How Reversing Negative Thinking can Help Pelvic Pain

In Female Pelvic Pain, Male Pelvic Pain by Stephanie Prendergast29 Comments

By Guest Blogger Lorraine Faehndrich

You may know that negative thinking is hard on your body and contributes to pain and illness. You may even have a doctor or other health care provider who recommends that you “reduce stress” and try to think more positively in order to heal your body. If so, and you’ve tried to think more positively, you probably also know that this is much easier said than done!

Nothing triggers stressful, negative, fearful thinking like pain and illness.

When your health is compromised and you’re experiencing pain or other symptoms that you don’t understand, that hurt a lot, that isolate you and limit your ability to do the things you want to do, and you haven’t found a doctor that can help, it can send your amygdala (or what I like to call your inner lizard) into a tail spin.
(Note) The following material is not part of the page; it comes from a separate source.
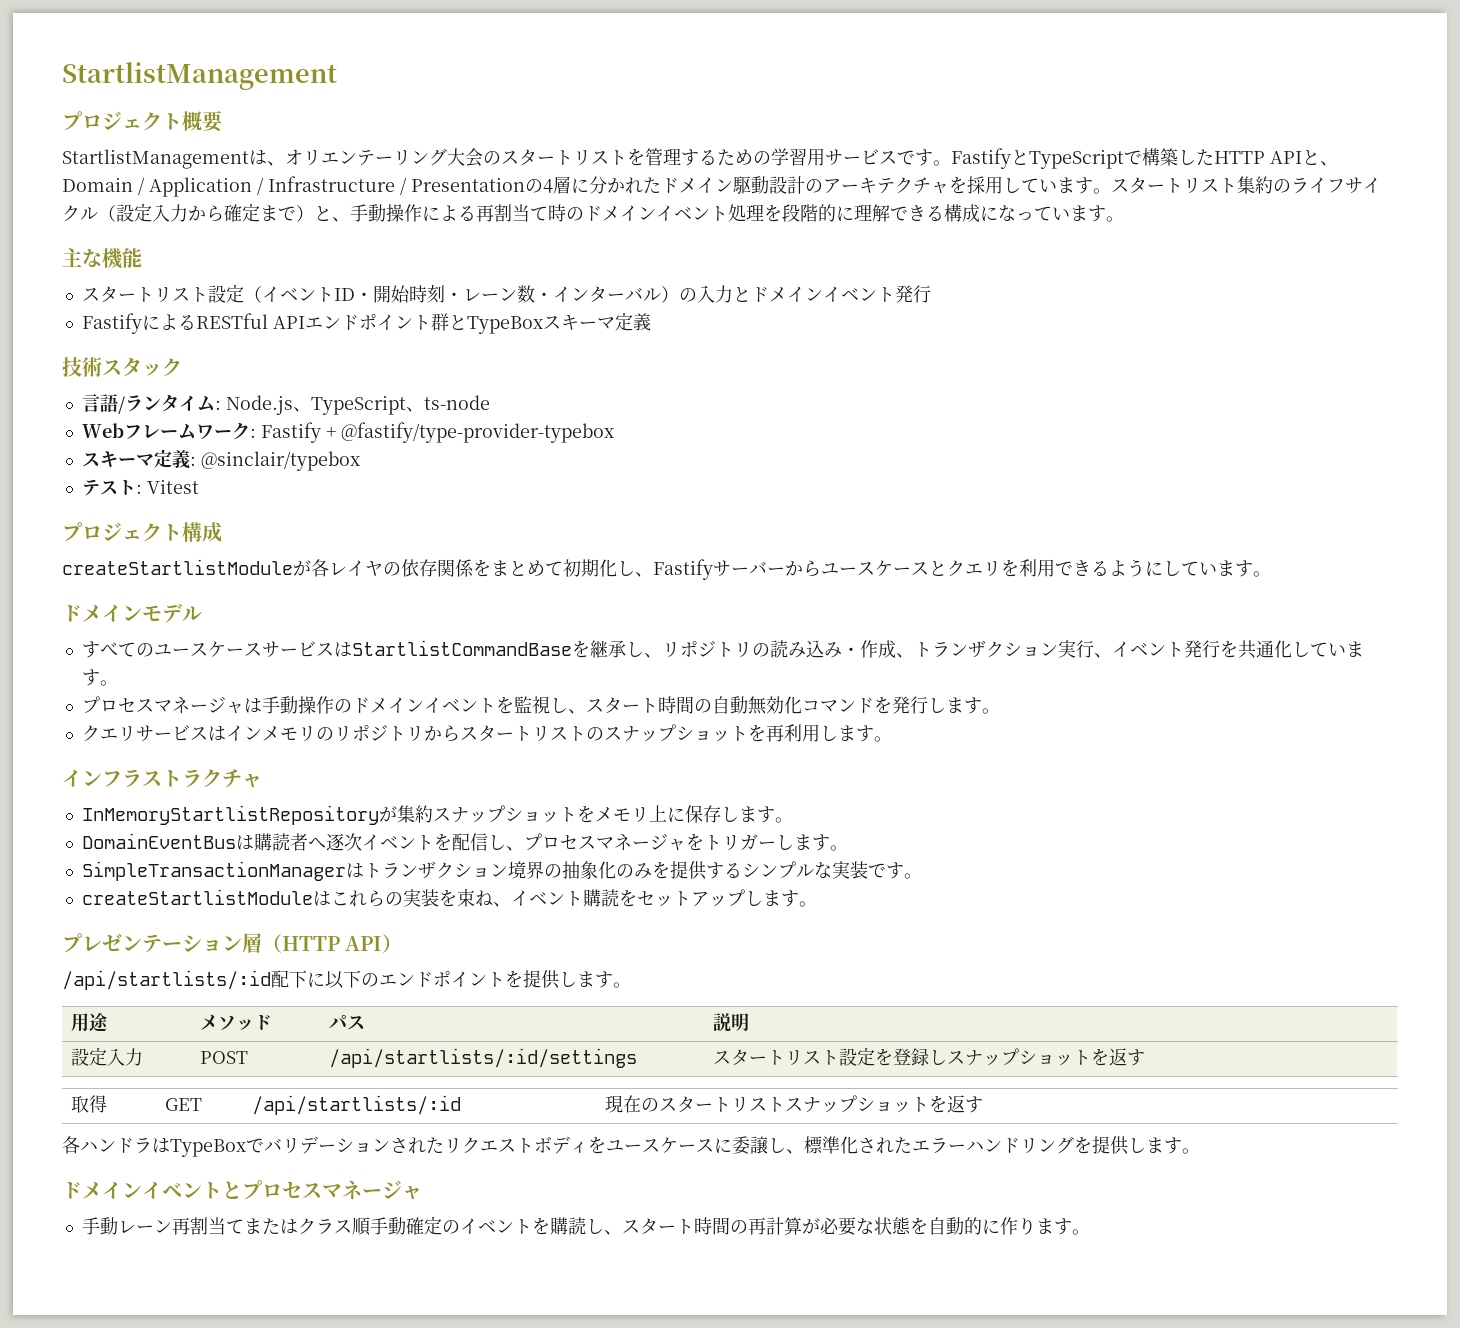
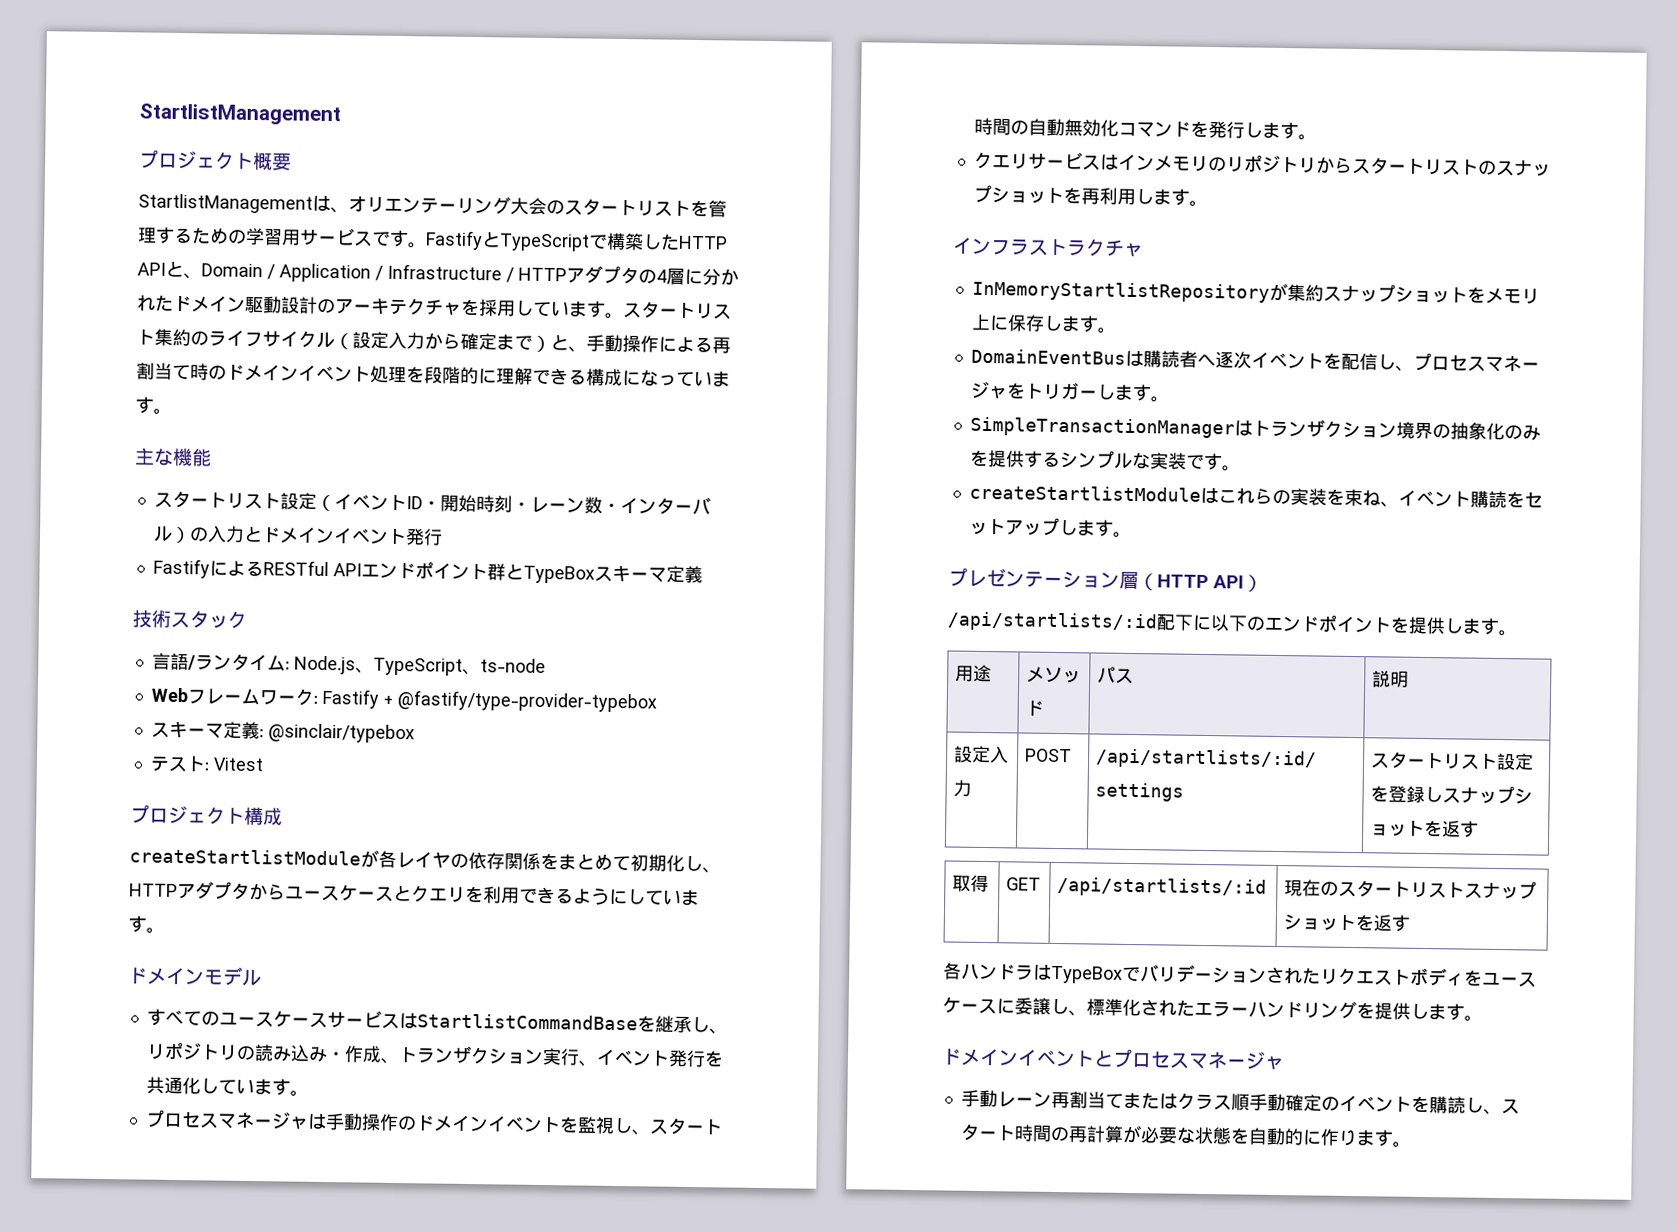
- FastifyとTypeScriptで構築したHTTP APIと、Domain / Application / Infrastructure / Presentationの4層に分かれたドメイン駆動設計のアーキテクチャを採用しています。
+ FastifyとTypeScriptで構築したHTTP APIと、Domain / Application / Infrastructure / HTTPアダプタの4層に分かれたドメイン駆動設計のアーキテクチャを採用しています。
- createStartlistModuleが各レイヤの依存関係をまとめて初期化し、Fastifyサーバーからユースケースとクエリを利用できるようにしています。
+ createStartlistModuleが各レイヤの依存関係をまとめて初期化し、HTTPアダプタからユースケースとクエリを利用できるようにしています。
The amygdala is the oldest part of the brain, and is often referred to as the reptilian brain (hence inner lizard). It is the part of our brain that stores emotional memory and it is wired to keep us safe. The way it does this is to constantly scan the environment for potential dangers. When it finds one, it triggers the sympathetic nervous system (aka the fight or flight response) to prepare the body to run or fight (or freeze – like a bunny).

This system is very effective when the dangers in your environment come in the form of something you need to run from, or fight with, to stay safe – say a tiger or a bear.

When activated, the fight or flight response causes the release of “stress hormones” from your adrenal glands, including cortisol and epinephrine. It increases you heart rate and blood pressure, increases muscle tension, and decreases blood flow to your skin, digestive and reproductive tracts. All things that help you deal with an immediate, present, and real threat to your current safety.

The problem is that in today’s day and age, for the vast majority of us, there is nothing to run from or physically fight with. So most of the things that your brain registers as dangerous are not real, present, or immediate threats to your safety. On the contrary, they are thoughts about what could happen or has happened, and at the moment, they exist only in your mind.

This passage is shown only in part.